**WHAT IS EXPECTED**. Filter the listing down to the lines containing the word "small".

**DATA RECORDS**.
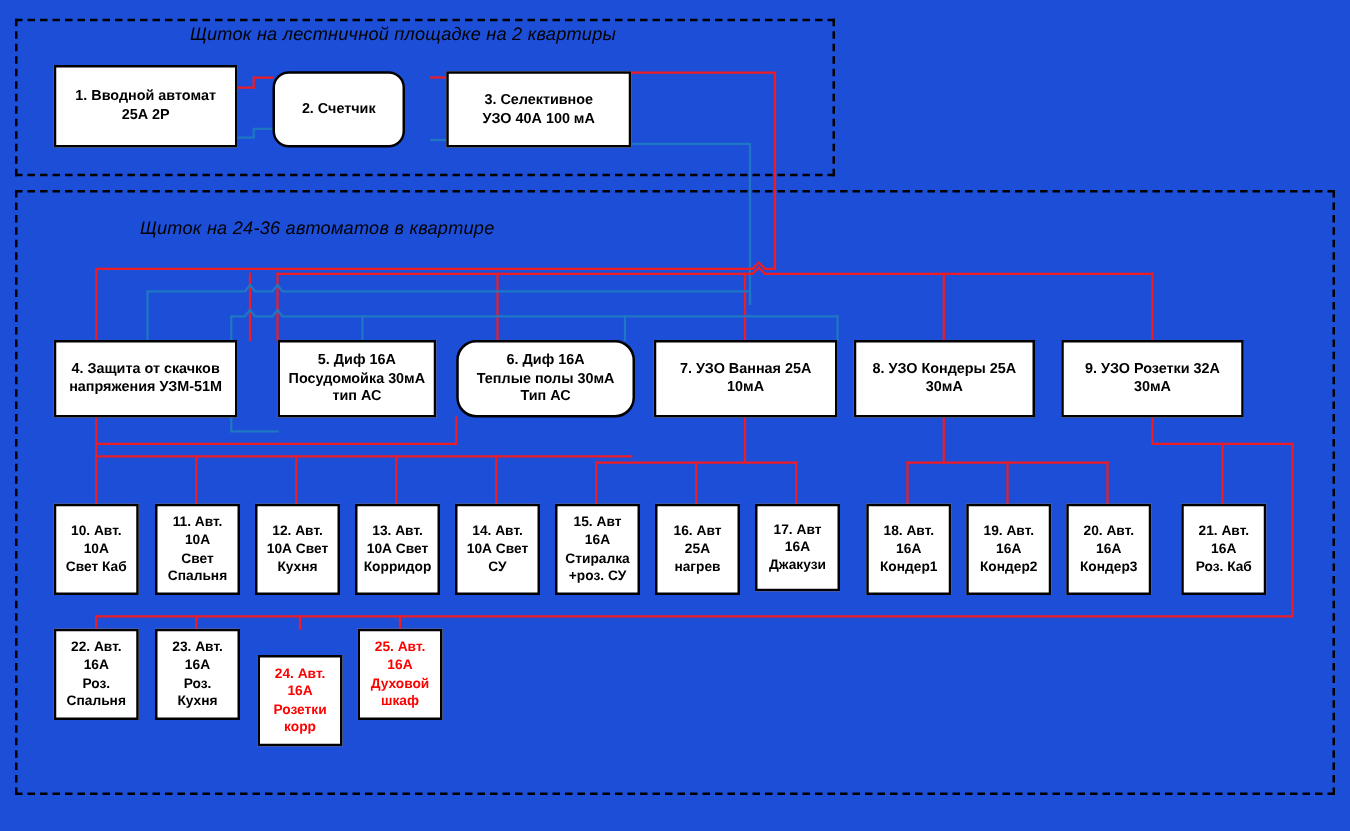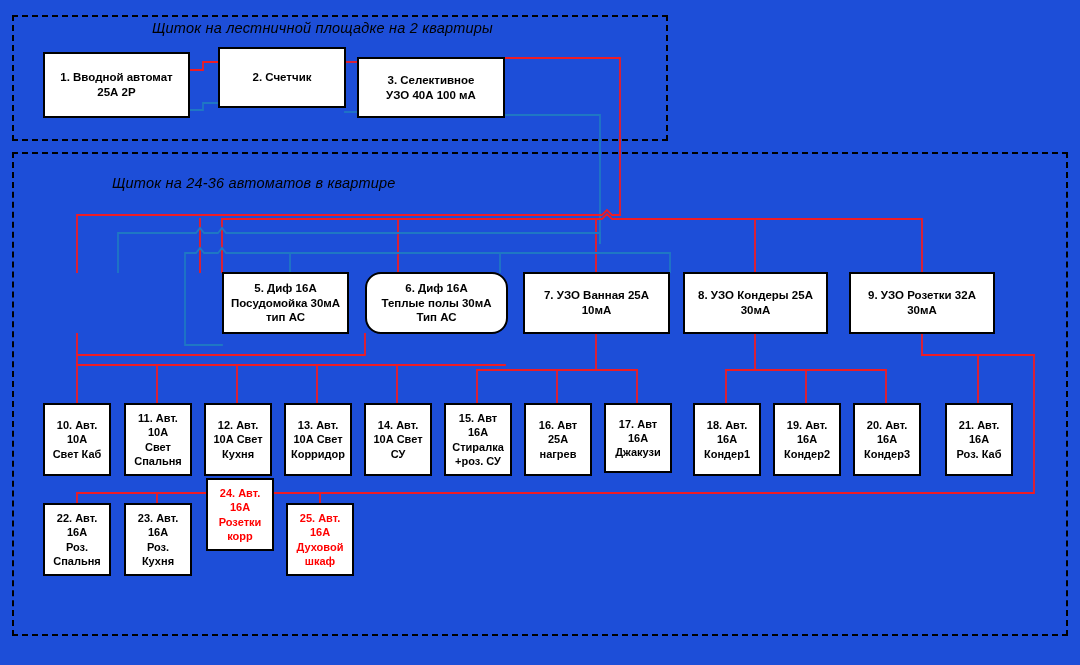--- a/index.html
+++ b/index.html
@@ -132,27 +132,30 @@
       <path stroke="#ee1c25" d="M77,493 L77,503"></path>
       <path stroke="#ee1c25" d="M157,493 L157,503"></path>
       <path stroke="#ee1c25" d="M240,493 L240,503"></path>
       <path stroke="#ee1c25" d="M320,493 L320,503"></path>
     </g>
   </svg>
 
   <div class="node big" style="left:43px;  top:52px;  width:147px; height:66px;text-align:center;">
       <span>1. Вводной автомат<br>25А 2Р</span>
     </div>
-  <div class="node big" style="left:218px; top:47px;  width:128px; height:61px;">
+  <div class="node big" style="left:218px; top:57px;  width:106px; height:61px;border-radius:13px;">
       <span>2. Счетчик</span>
     </div>
   <div class="node big" style="left:357px; top:57px;  width:148px; height:61px;">
       <span>3. Селективное<br>УЗО 40А 100 мА</span>
     </div>
 
+  <div class="node big" style="left:43px;  top:272px; width:147px; height:62px;">
+      <span>4. Защита от скачков<br>напряжения УЗМ-51М</span>
+    </div>
   <div class="node big" style="left:222px; top:272px; width:127px; height:62px;">
       <span>5. Диф 16А<br>Посудомойка 30мА<br>тип АС</span>
     </div>
   <div class="node big" style="left:365px; top:272px; width:143px; height:62px;border-radius:16px;">
       <span>6. Диф 16А<br>Теплые полы 30мА<br>Тип АС</span>
     </div>
   <div class="node big" style="left:523px; top:272px; width:147px; height:62px;">
       <span>7. УЗО Ванная 25А<br>10мА</span>
     </div>
   <div class="node big" style="left:683px; top:272px; width:145px; height:62px;">
@@ -198,20 +201,20 @@
   <div class="node small" style="left:945px; top:403px; width:68px; height:73px;">
       <span>21. Авт.<br>16А<br>Роз. Каб</span>
     </div>
 
   <div class="node small" style="left:43px;  top:503px; width:68px; height:73px;">
       <span>22. Авт.<br>16А<br>Роз.<br>Спальня</span>
     </div>
   <div class="node small" style="left:124px; top:503px; width:68px; height:73px;justify-content:center;">
       <span>23. Авт.<br>16А<br>Роз.<br>Кухня</span>
     </div>
-  <div class="node small alert" style="left:206px; top:478px; width:68px; height:73px;">
+  <div class="node small alert" style="left:206px; top:524px; width:68px; height:73px;">
       <span>24. Авт.<br>16А<br>Розетки<br>корр</span>
     </div>
   <div class="node small alert" style="left:286px; top:503px; width:68px; height:73px;">
       <span>25. Авт.<br>16А<br>Духовой<br>шкаф</span>
     </div>
 
 </div>
 
 </body></html>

**SOLUTION BELOW**.
   <div class="node small" style="left:945px; top:403px; width:68px; height:73px;">
   <div class="node small" style="left:43px;  top:503px; width:68px; height:73px;">
   <div class="node small" style="left:124px; top:503px; width:68px; height:73px;justify-content:center;">
-  <div class="node small alert" style="left:206px; top:478px; width:68px; height:73px;">
+  <div class="node small alert" style="left:206px; top:524px; width:68px; height:73px;">
   <div class="node small alert" style="left:286px; top:503px; width:68px; height:73px;">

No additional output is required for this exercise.